[RECORDS]

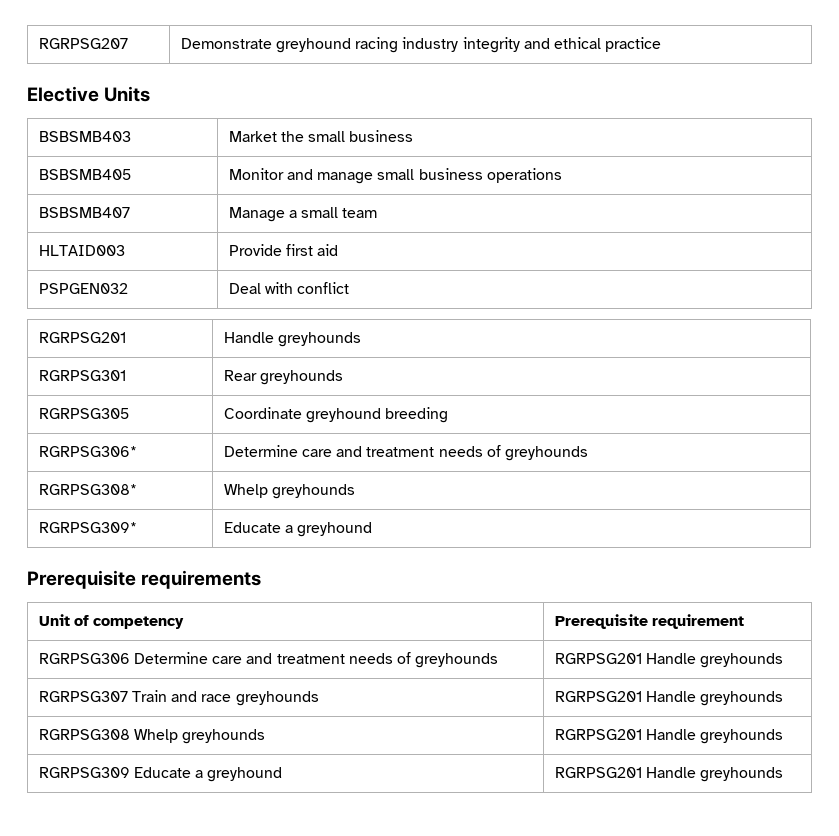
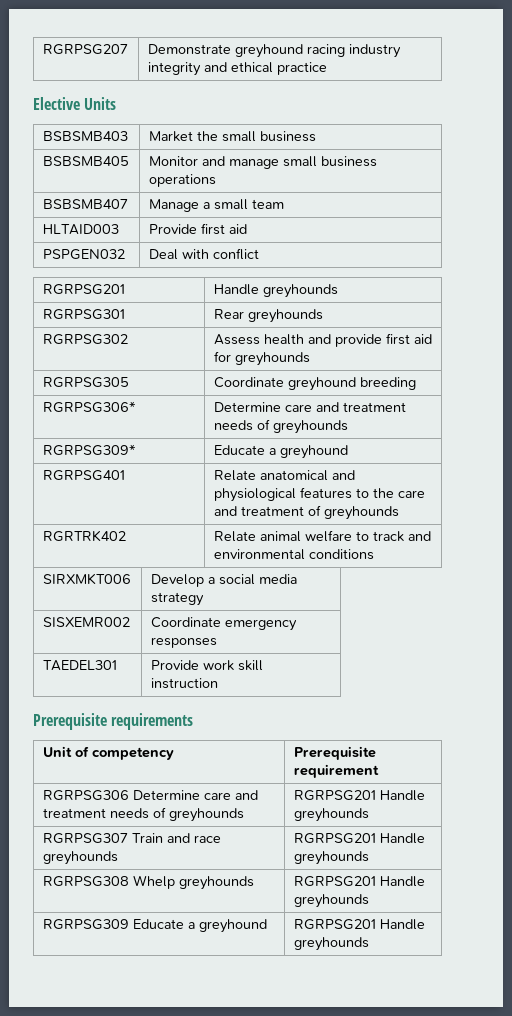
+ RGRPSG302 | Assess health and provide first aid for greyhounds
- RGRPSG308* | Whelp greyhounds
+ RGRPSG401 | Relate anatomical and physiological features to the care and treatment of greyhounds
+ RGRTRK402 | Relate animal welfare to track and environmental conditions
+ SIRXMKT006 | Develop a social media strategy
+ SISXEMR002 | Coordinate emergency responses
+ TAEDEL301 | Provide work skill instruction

[/RECORDS]

HOW TO COMPLETE THIS TASK:
Select and copy every line of the listing with the word "greyhounds".

EXPECTED OUTPUT:
+ RGRPSG302 | Assess health and provide first aid for greyhounds
- RGRPSG308* | Whelp greyhounds
+ RGRPSG401 | Relate anatomical and physiological features to the care and treatment of greyhounds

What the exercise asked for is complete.